2020.12.28 Notes on LinkedIn Data Platform with Carl Steinbach - fcrimins/fcrimins.github.io GitHub Wiki

https://softwareengineeringdaily.com/2019/10/23/linkedin-data-platform-with-carl-steinbach/

  • 3 types of systems at LinkedIn (LI)
    • online serving systems (servers)
    • nearline streaming systems (real-time)
    • offline batch analytics systems (Hadoop in '09)
  • Fewer larger Hadoop clusters are better than more smaller clusters
  • 1 large prod cluster, 1 large dev cluster (2013)
  • Can't have data scientists learning the intricacies of Hadoop
  • "Worse is Better" (WIB) article/concept
    • "MIT School" - everything has to be perfect, acceptable to push complexity to implementation to maintain a perfect API (C/C++)
    • "NJ School" (Bell Labs) - willing to push responsibilities to user for sake of keeping impl simple (LISP)
  • Hadoop is an example of WIB - easy interface, i.e.

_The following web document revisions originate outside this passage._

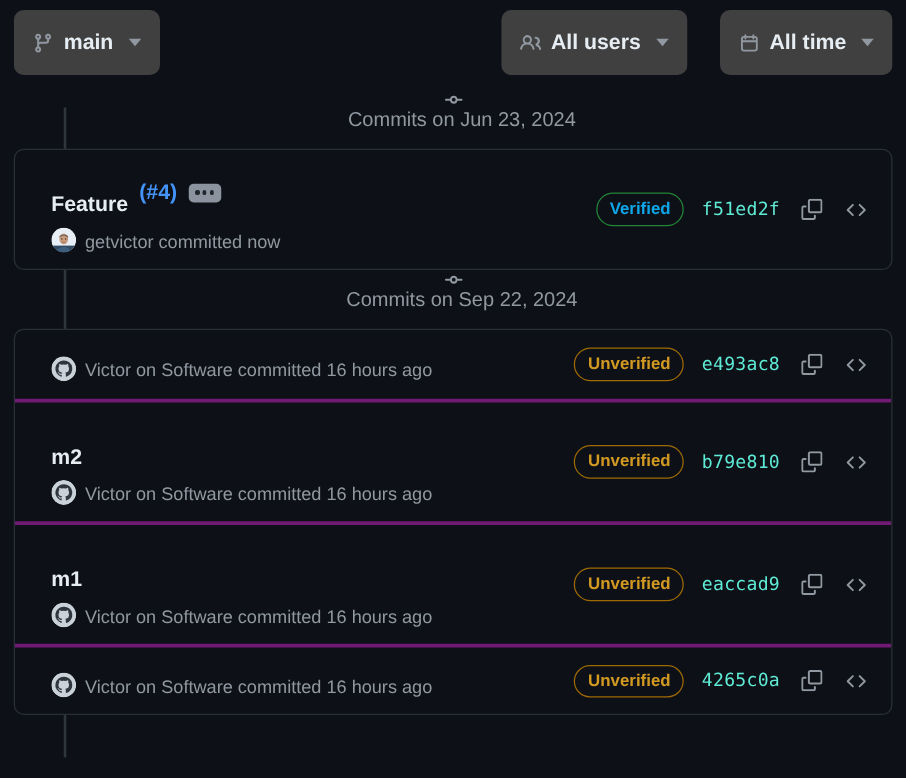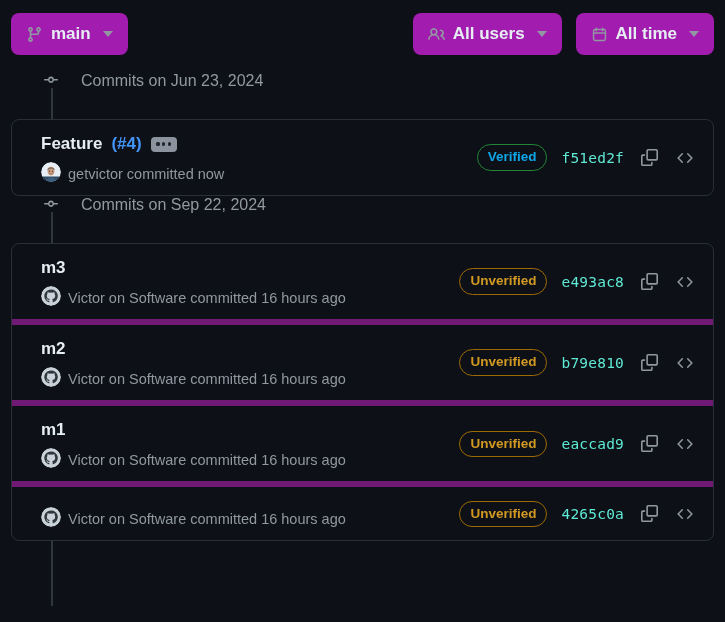"main" .btn { background: #a21caf -> #404040; height: 42px -> 52px }
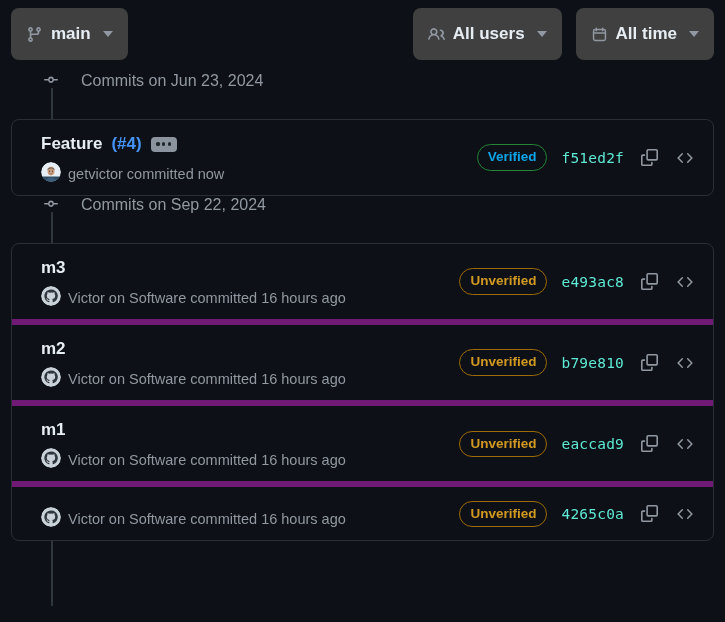"All users" .toolbar-right { gap: 14px -> 26px }
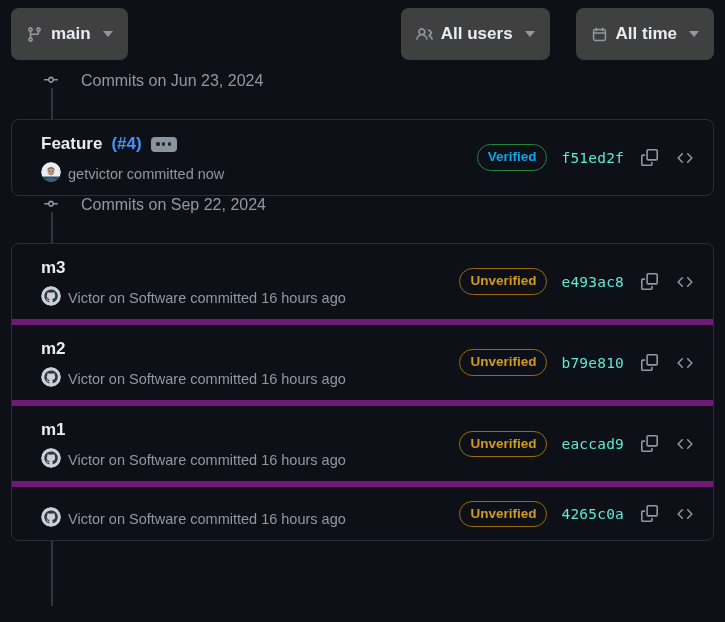"Commits on Jun 23, 2024" .group-header { align-items: flex-start -> center; flex-direction: none -> column; padding-left: 35px -> none }
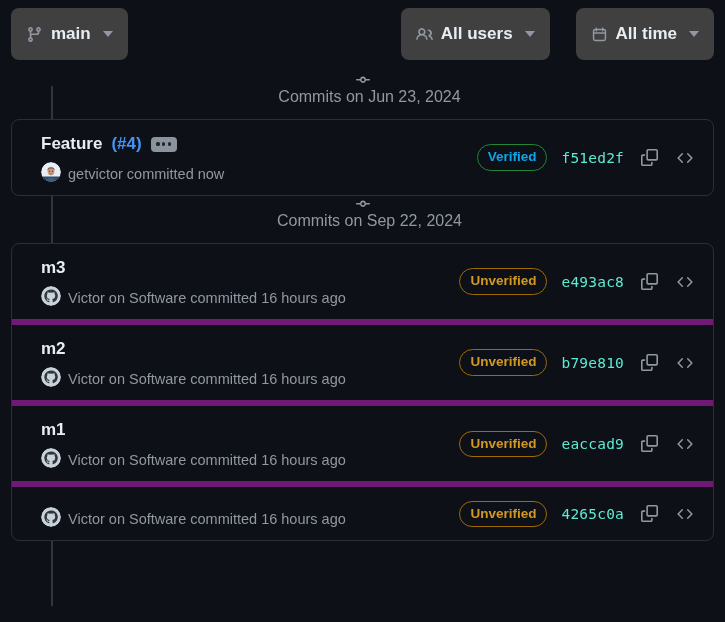"Feature" .title-text { margin-top: none -> 20px }
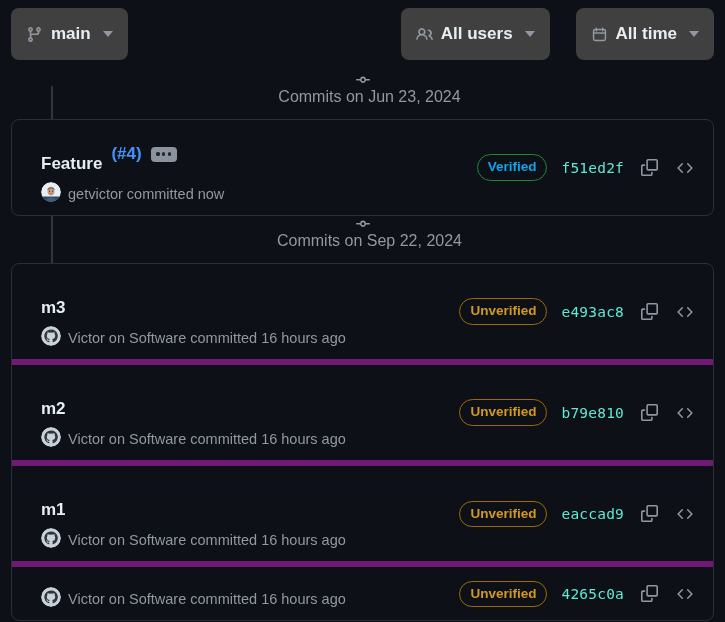"m3" div.commit-title { html: <div> <span>m3</span> </div> -> none }
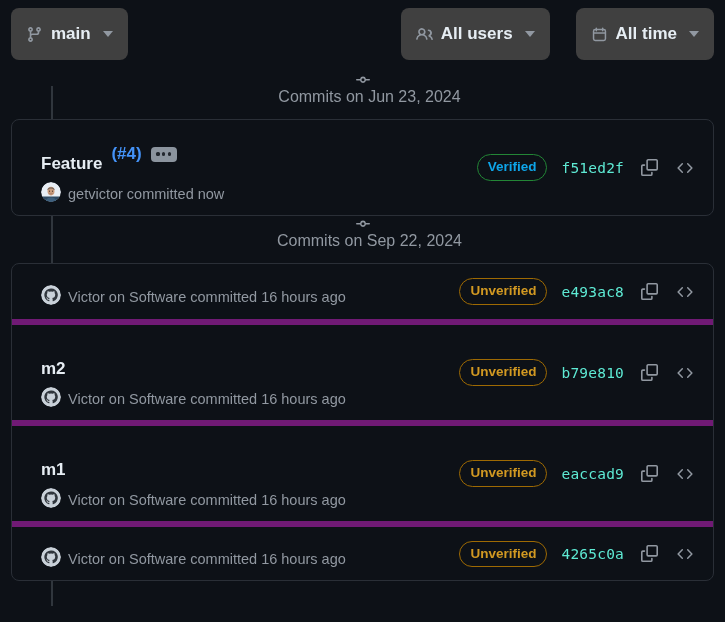"m2" .row { border-top: 6px solid #701a75 -> 3px solid #701a75 }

Map-Reduce (MR), like REST (limited method set)
  • Original Hadoop required writing Map-Reduce which was tricky though (especially for data scientists)
  • Solution: PIG - higher level interface to Hadoop at Yahoo
  • Solution: Hive - same at Facebook
  • Lineage of query languages - PIG -> HIVE -> Presto?
  • Presto is an MPP (massively parallel processor) database running on top of HDFS
    • Presto ~ Vertica or Greenplum
    • Runs everything as prestouser (unlike Spark/Hive/PIG which run as individual userId) but then superimposes authentication/authorization roles on top
    • This implies that UDFs (user defined SQL functions) can't be added w/out vetting in Presto
    • So if you're comfortable with SQL (and its standard built-in UDFs) then there's no reason not to use Presto
  • Spark is more efficient caching data to memory as opposed to caching to disk as MR does
    • MR designers knew that this "forced materialization" to disk was a performance problem but they erred on the side of recoverability (persistence) if jobs failed
    • Another issue with MR was that it only allowed 1 reduce stage per map job, which was a problem
  • Simple (WIB) APIs also make it easier to evolve an API (fewer users using fewer interface components)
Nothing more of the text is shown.